Je descends les escaliers en quatrième vitesse et manque de me briser le cou à l'avant dernière marche. L'horloge, en bas de celui-ci, annonce déjà sept heures vingt. Je vais être en retard, c'est obligé : à trente, je suis censé être à l'arrêt de bus.
"- Et ton petit déjeuner ! S'écrit ma mère depuis la cuisine.
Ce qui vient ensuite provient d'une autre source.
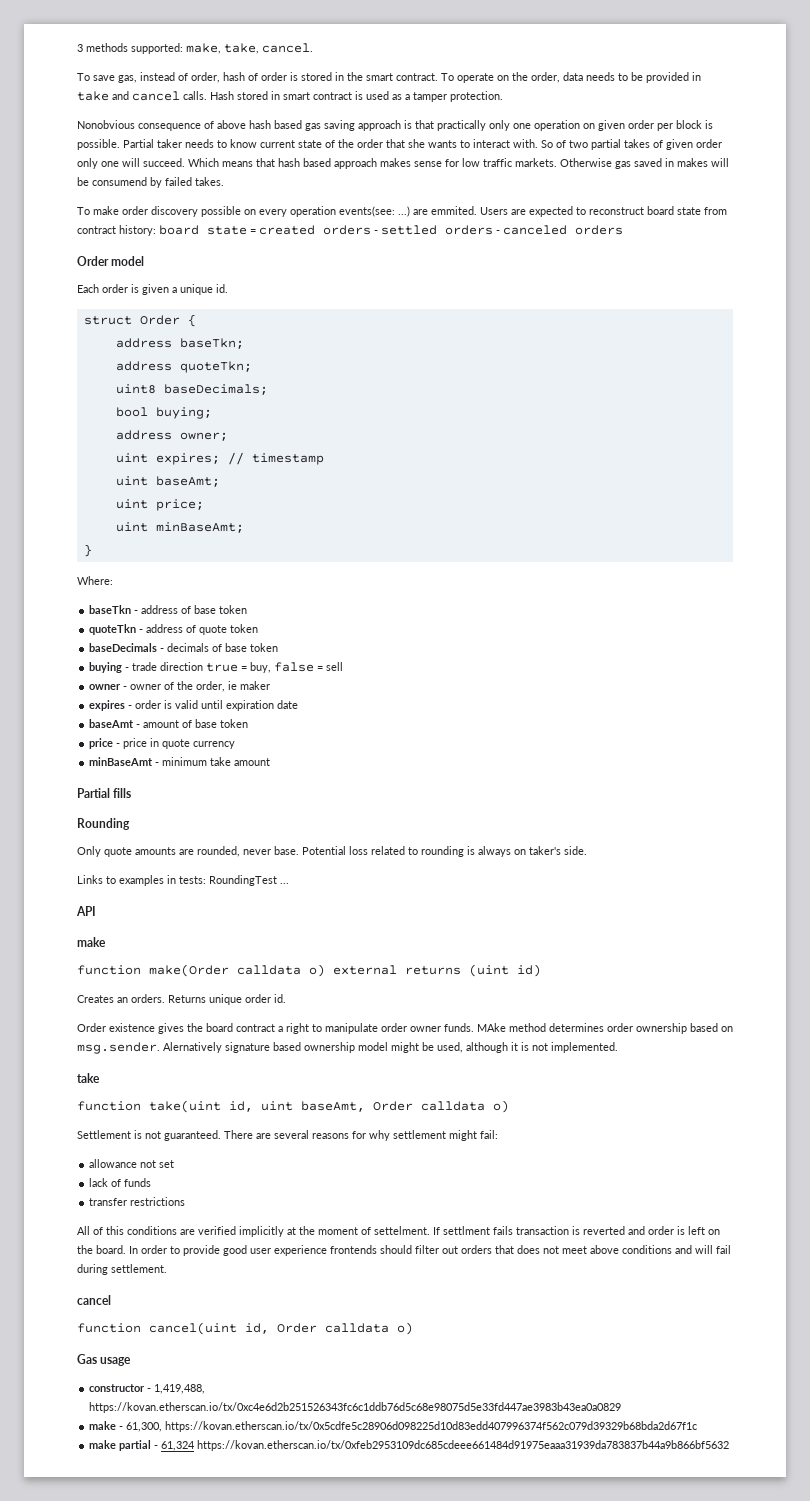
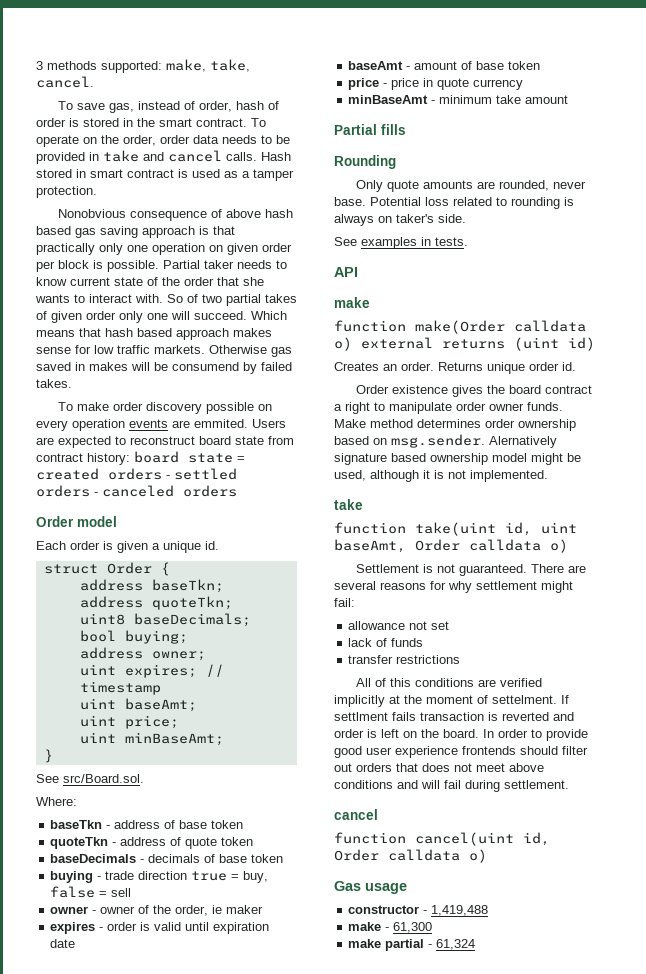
(560, 77) none -> [160,135,190,144] order
[339,206,410,217] events(see: ...) -> [129,419,168,428] events
(92, 550) none -> [36,774,144,783] // See src/Board.sol.
[77,875,289,886] Links to examples in tests: RoundingTest ... -> [334,237,468,249] See examples in tests.
[131,994,165,1003] orders. -> [401,362,434,371] order.
[477,1023,506,1032] MAke -> [334,419,366,428] Make
[154,1384,206,1394] [89,1402,622,1413] 1,419,488, https://kovan.etherscan.io/tx/0xc4e6d2b251526343fc6c1ddb76d5c68e98075d5e33fd447ae3983b43ea0a0829 -> [431,905,489,916] 1,419,488
[126,1421,698,1432] 61,300, https://kovan.etherscan.io/tx/0x5cdfe5c28906d098225d10d83edd407996374f562c079d39329b68bda2d67f1c -> [393,922,433,933] 61,300
[197,1440,730,1451] https://kovan.etherscan.io/tx/0xfeb2953109dc685cdeee661484d91975eaaa31939da783837b44a9b866bf5632 -> (476, 944) none

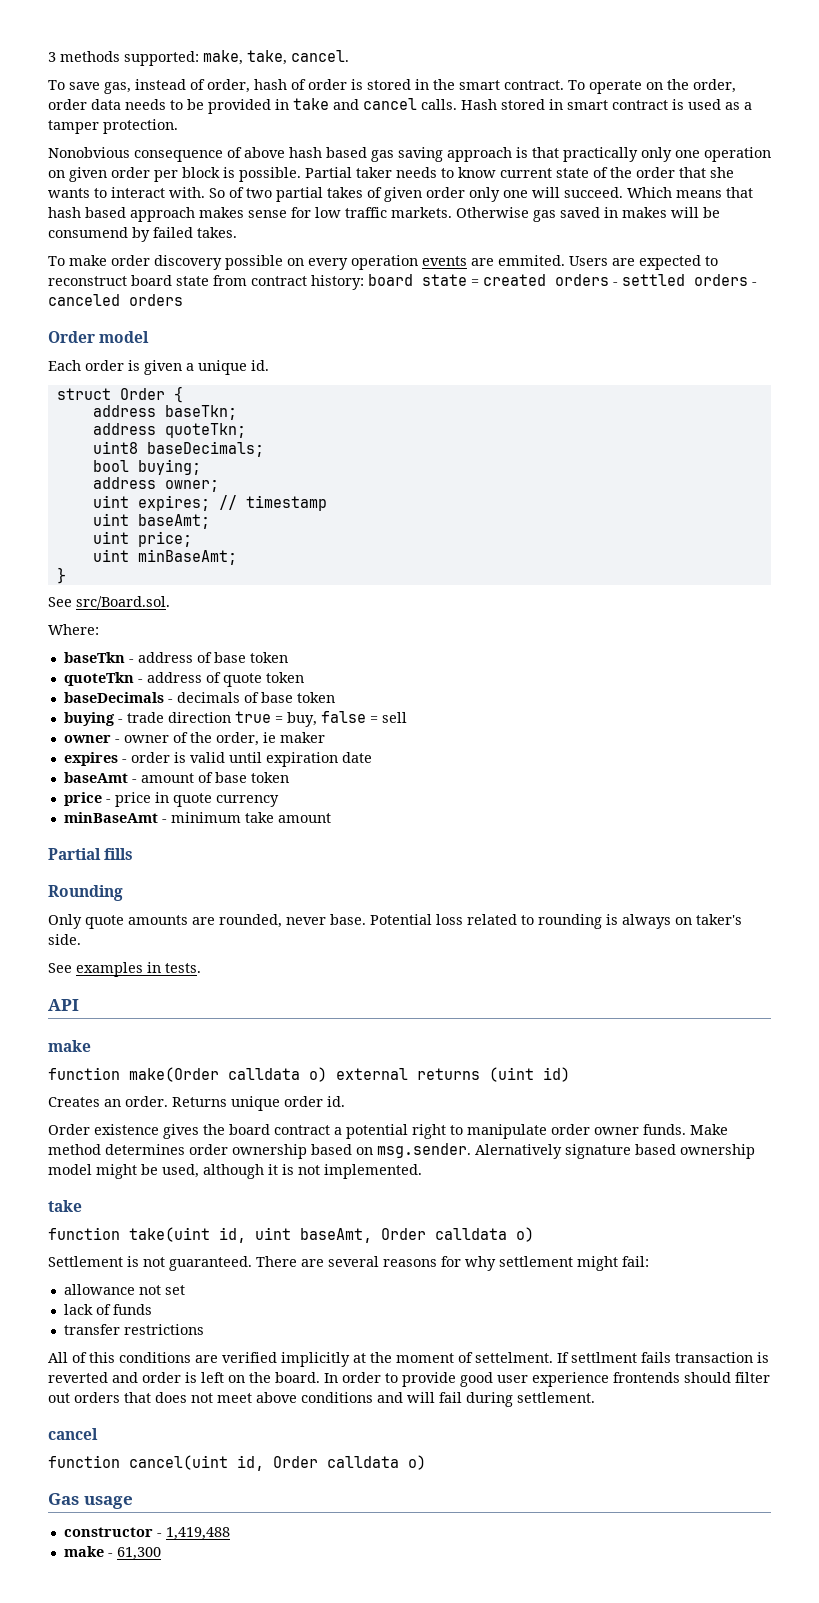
(342, 407) none -> [346,1124,408,1139] potential
[348,939,476,951] // make partial - 61,324 -> (161, 1553) none

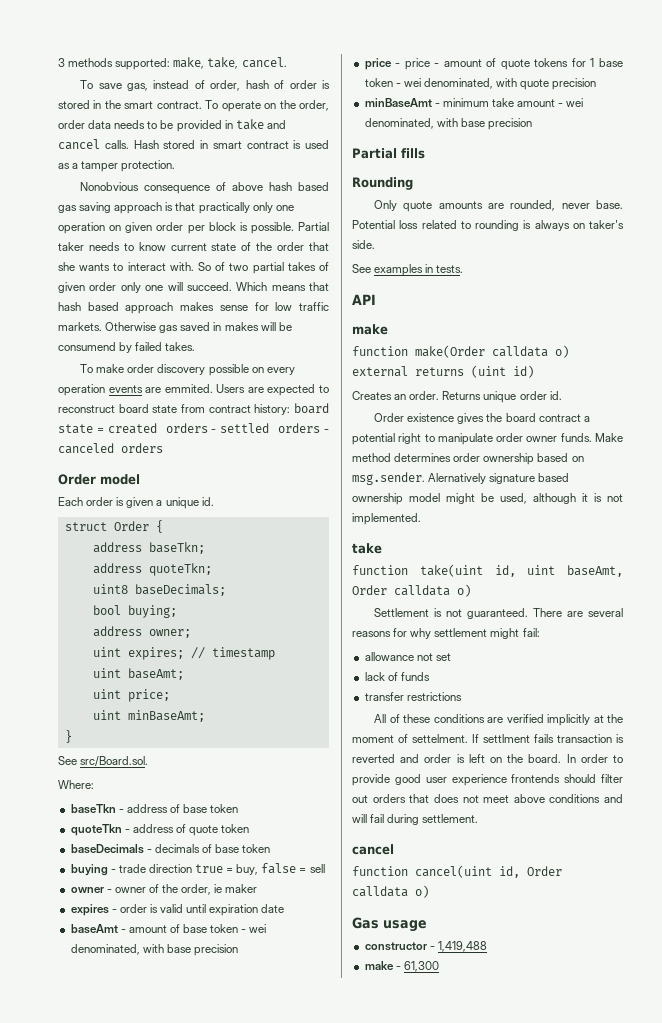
[63,792,279,807] // price - price in quote currency -> [241,924,267,933] [70,944,238,956] [364,58,623,70] [364,78,597,90] - wei denominated, with base precision // price - price - amount of quote tokens for 1 base token - wei denominated, with quote precision
(331, 818) none -> [558,98,584,107] [364,118,532,130] - wei denominated, with base precision
[89,1352,115,1363] this -> [403,714,431,723] these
- J'ai pas le temps m'man."
Je passe néanmoins par la cuisine pour déposer un baiser sur sa joue et prendre une pomme au vol puis ferme la porte d'entrée derrière moi. Attrapant les deux bretelles de mon sac, je me met à courir jusqu'à l'arrêt de bus, et souffle douloureusement en voyant que j'ai réussi a l'attraper avant qu'il ne s'en aille. Quelques secondes encore, et j'étais définitivement en retard à mon premier jour de cours. Bonne impression que tu aurais fais la, Calvin. Je m'assieds sur un siège vide -il faut dire que le bus n'est pas très rempli ce matin-, et regarde le paysage défiler. Je ne suis déjà pas sûr de me faire des amis dans ce nouveau lycée. Je souffle de nouveau, d'exaspération cette fois. Mon voisin, en face, me jette un coup d'oeil étrange. Avant que je ne déménage dans ce nouvel état, je n'avais aucun ami et j'étais seul. Les gens ont tendance à m'éviter parce que je suis gay, comme si c'était une maladie qui se transmettait par le contact, vous voyez ? Ils me font doucement rire, ces bandes d'idiots. La seule différence que j'ai avec les autres, c'est que j'aime les hommes et que je l'assume. Oui, oui, le fais que je n'en ai pas honte dérange aussi certaines personnes. C'est pourquoi je ne me fais pas d'illusion : le fait que j'aille dans un nouveau lycée ne changera rien. Les gens se comporteront tous de la même façon : ils vont m'éviter, me critiquer, me persécuter, comme dans mon ancien lycée. Mais je n'ai à subir cette haine persistante qu'une seule année encore. Après je serais diplômé et je ferais ce que je veux.
Sauf qu'il y a une chose que ce jeune homme ne savait pas, c'est que ce nouveau lycée allait tout changer et que certaines rencontres bouleverseraient sa vie.